Since then, we have seen a rise in prices not from a rise in prevailing wages, but from a drop in borrowing costs. First it was the low teaser rate ARMs, then it was negatively amortizing ARMs, and now it is government backed sub 4% 30yr FRMs.
We have also seen an increase in urban sprawl and traffic since the job centers haven't moved, but the new hires have to live in the IE and commute to the South Bay to fill the jobs of the retirees that are still living in their "working" homes.
Now that we are reaching the Prop 13 end game, where lack of housing opportunity is impeding economic growth, the long-term homeowner and Prop 13 beneficiary, is, admittedly, still reaping huge benefits from Prop 13.
How can a democratic society continue when you have a retired fire chief or business executive or school administrator taking home a full pension, living in $3M house, and paying less in taxes than a new entrant to the workforce living in a starter home and trying to raise his or her family? What is fair about that? This new entrant has little or now prospect of real wage growth, a pension, social security or medicare thanks to the profligate ways of prior generations, and Prop 13, which are really one and the same.
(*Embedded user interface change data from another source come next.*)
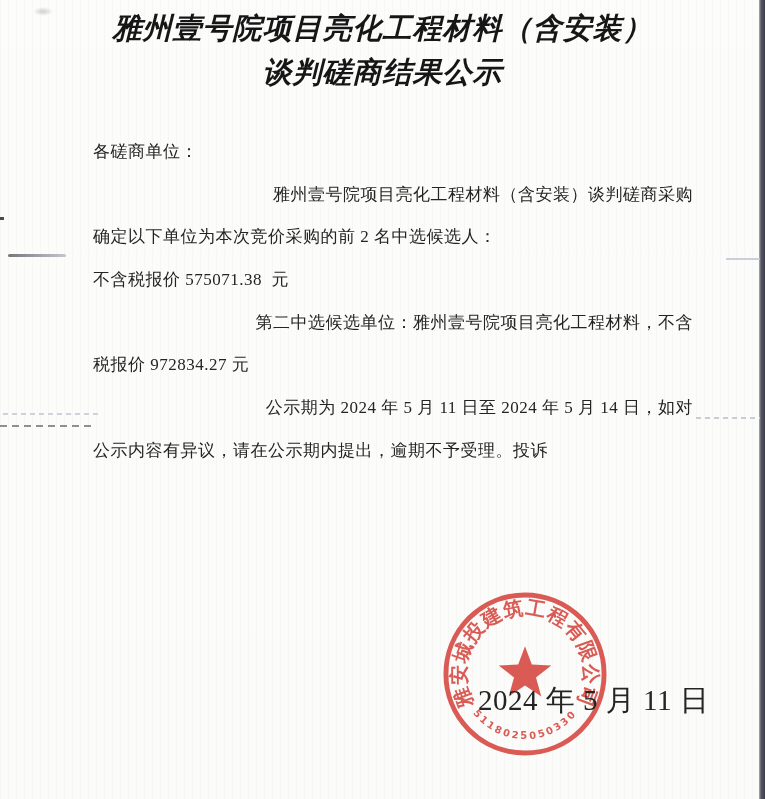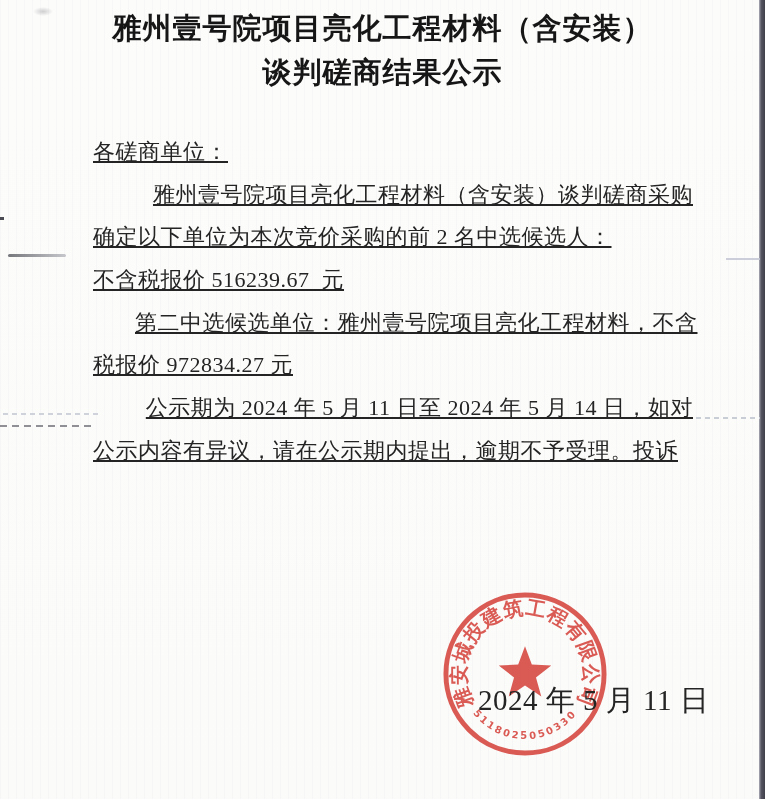"雅州壹号院项目亮化工程材料（含安装）" .doc-title .t-line { font-style: none -> italic }
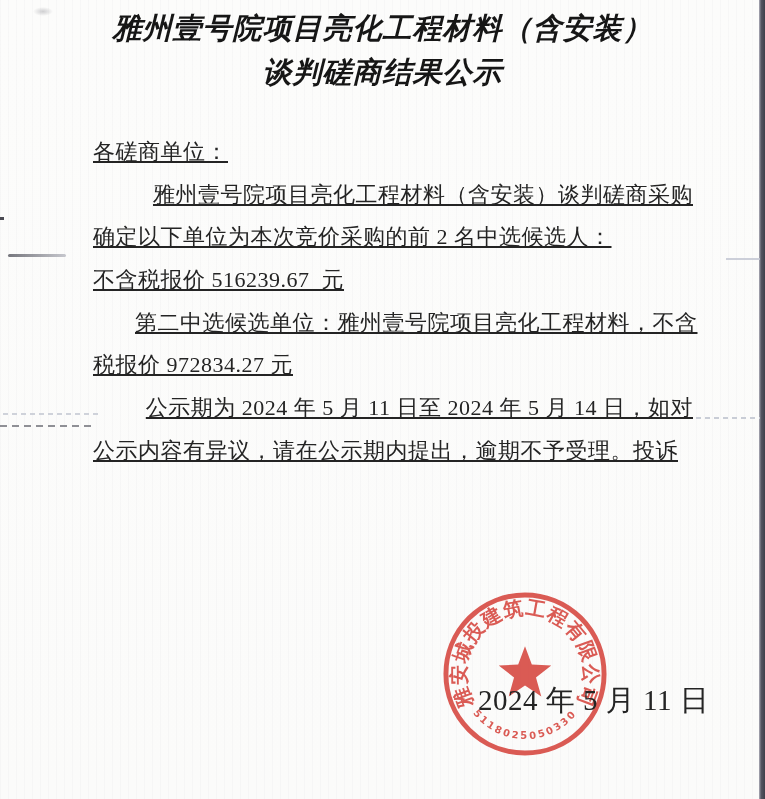"各磋商单位：" .line { font-size: 22px -> 17px; text-decoration: underline -> none }
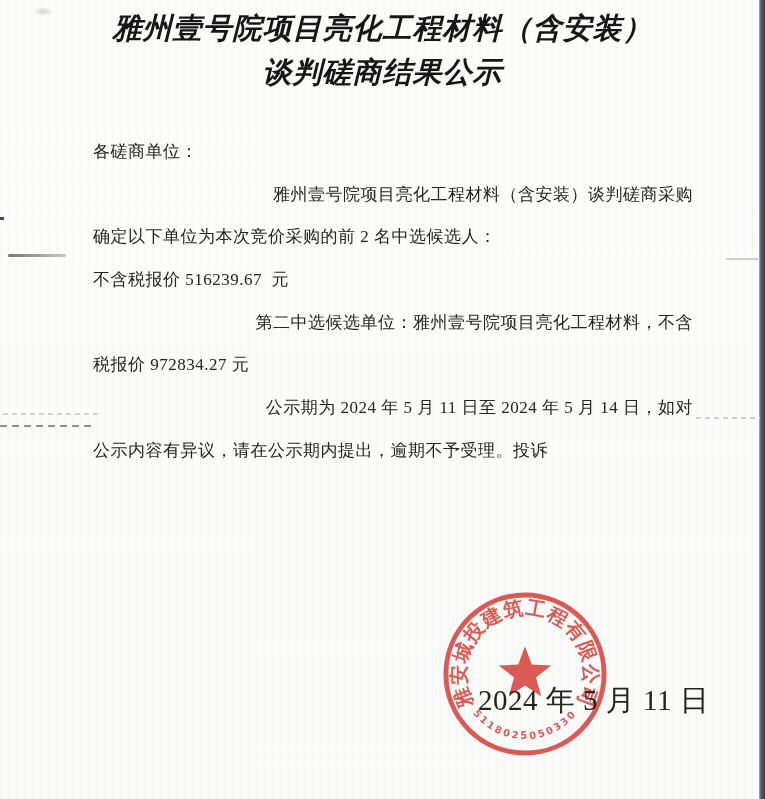"不含税报价 516239.67 元" div.line { text: 516239.67 -> 575071.38 }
The stated goal of Prop 13 was to put a lid on property taxes -- at least for current homeowners. For future homeowners, however, the property tax entry point rose without limit. Thanks to Prop 13 we now have neighborhoods where the best houses are occupied for multiple generations and pay a fraction of the taxes of the worst homes.
One long-term homeowner once told me that this is justified because the long-term owner has paid taxes over a number of years to improve and maintain the streets, parks and other local services to the benefit of the new owner. While this is partly true, it is just as true that the long-term owner has benefited from those service and amenities while they have lived there.
It doesn't take very many years of paying ten times the property taxes of your neighbor (who has a better house) before his argument starts to feel like he's distracting you while the county assessor is picking your pocket.